- **ACTIVITY**:
Sort through the entries below and pull out lines containing the word "Documents".

- **RECORDS SHOWN**:
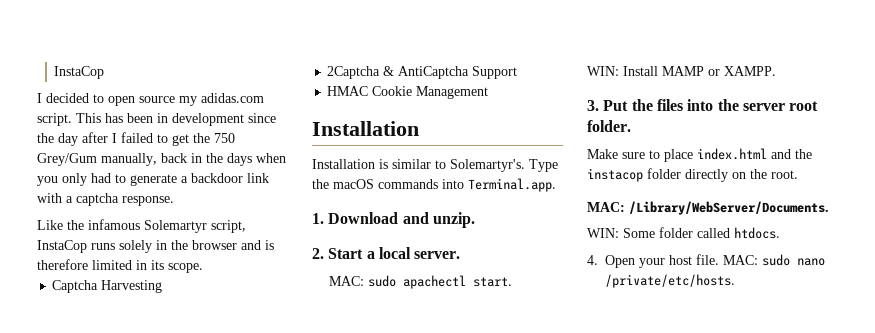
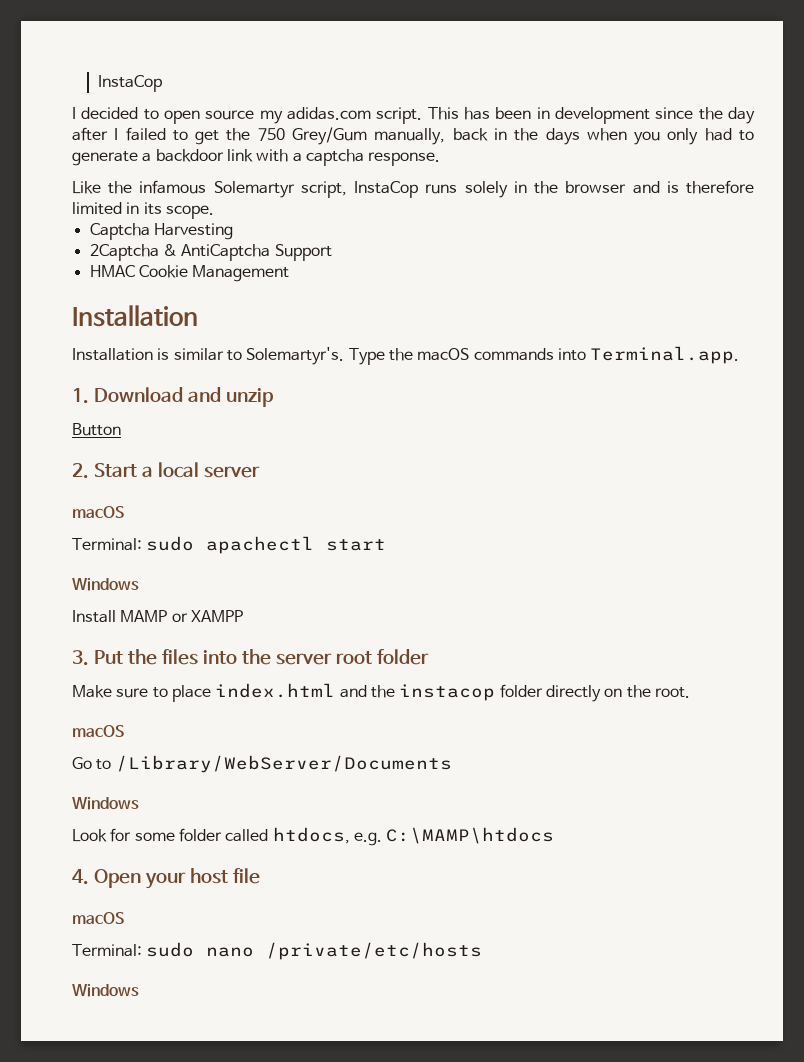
[432,212,475,228] unzip. -> [225,388,273,407] [72,423,121,436] unzip // Button
[414,251,461,259] [329,275,513,289] [587,66,619,76] server. // MAC: sudo apachectl start. // WIN: -> [203,466,260,478] [72,506,124,518] [72,536,387,554] [72,578,139,591] server // macOS // Terminal: sudo apachectl start // Windows //
[724,66,776,76] XAMPP. -> [190,610,243,622] XAMPP
[587,120,631,132] folder. -> [376,649,429,665] folder
[587,201,829,215] [587,227,780,239] [587,254,825,268] [605,274,735,288] MAC: /Library/WebServer/Documents. // WIN: Some folder called htdocs. // 4. Open your host file. MAC: sudo nano /private/etc/hosts. -> [72,725,124,737] [72,755,452,773] [72,797,139,810] [72,827,555,846] [72,868,260,889] [72,912,124,924] [72,942,483,960] [72,984,139,997] macOS // Go to /Library/WebServer/Documents // Windows // Look for some folder called htdocs, e.g. C:\MAMP\htdocs // 4. Open your host file // macOS // Terminal: sudo nano /private/etc/hosts // Windows

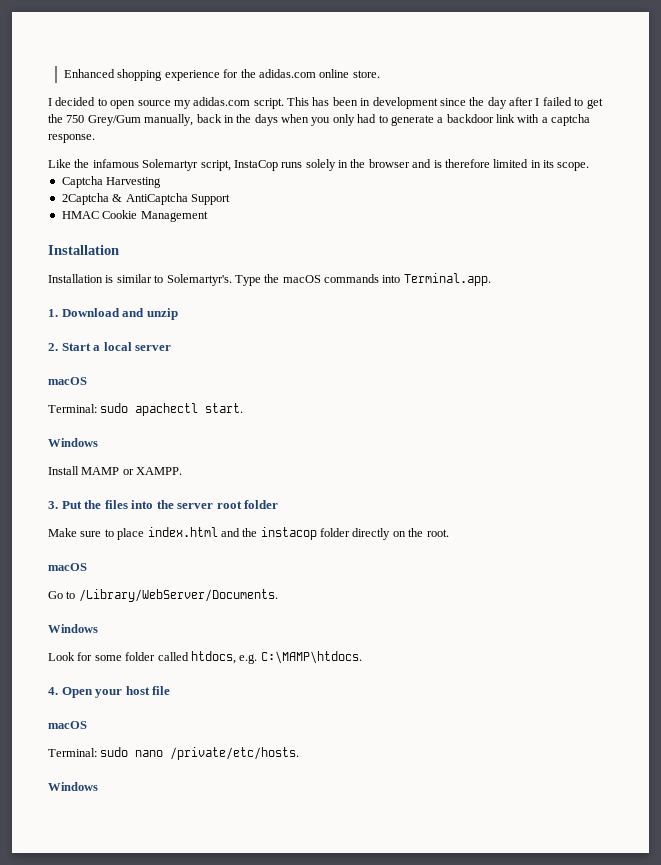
[98,75,163,92] InstaCop -> [64,69,380,81] Enhanced shopping experience for the adidas.com online store.
[72,423,121,436] // Button -> (178, 314) none
[326,539,387,551] start -> [205,403,244,413] start.
[190,610,243,622] XAMPP -> [136,467,183,475] XAMPP.
[115,755,452,773] /Library/WebServer/Documents -> [78,589,278,602] /Library/WebServer/Documents.
[386,827,555,844] C:\MAMP\htdocs -> [260,651,362,664] C:\MAMP\htdocs.
[266,942,483,960] /private/etc/hosts -> [170,747,300,760] /private/etc/hosts.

- **RESPONSE TO THIS EXERCISE**:
[587,201,829,215] [587,227,780,239] [587,254,825,268] [605,274,735,288] MAC: /Library/WebServer/Documents. // WIN: Some folder called htdocs. // 4. Open your host file. MAC: sudo nano /private/etc/hosts. -> [72,725,124,737] [72,755,452,773] [72,797,139,810] [72,827,555,846] [72,868,260,889] [72,912,124,924] [72,942,483,960] [72,984,139,997] macOS // Go to /Library/WebServer/Documents // Windows // Look for some folder called htdocs, e.g. C:\MAMP\htdocs // 4. Open your host file // macOS // Terminal: sudo nano /private/etc/hosts // Windows
[115,755,452,773] /Library/WebServer/Documents -> [78,589,278,602] /Library/WebServer/Documents.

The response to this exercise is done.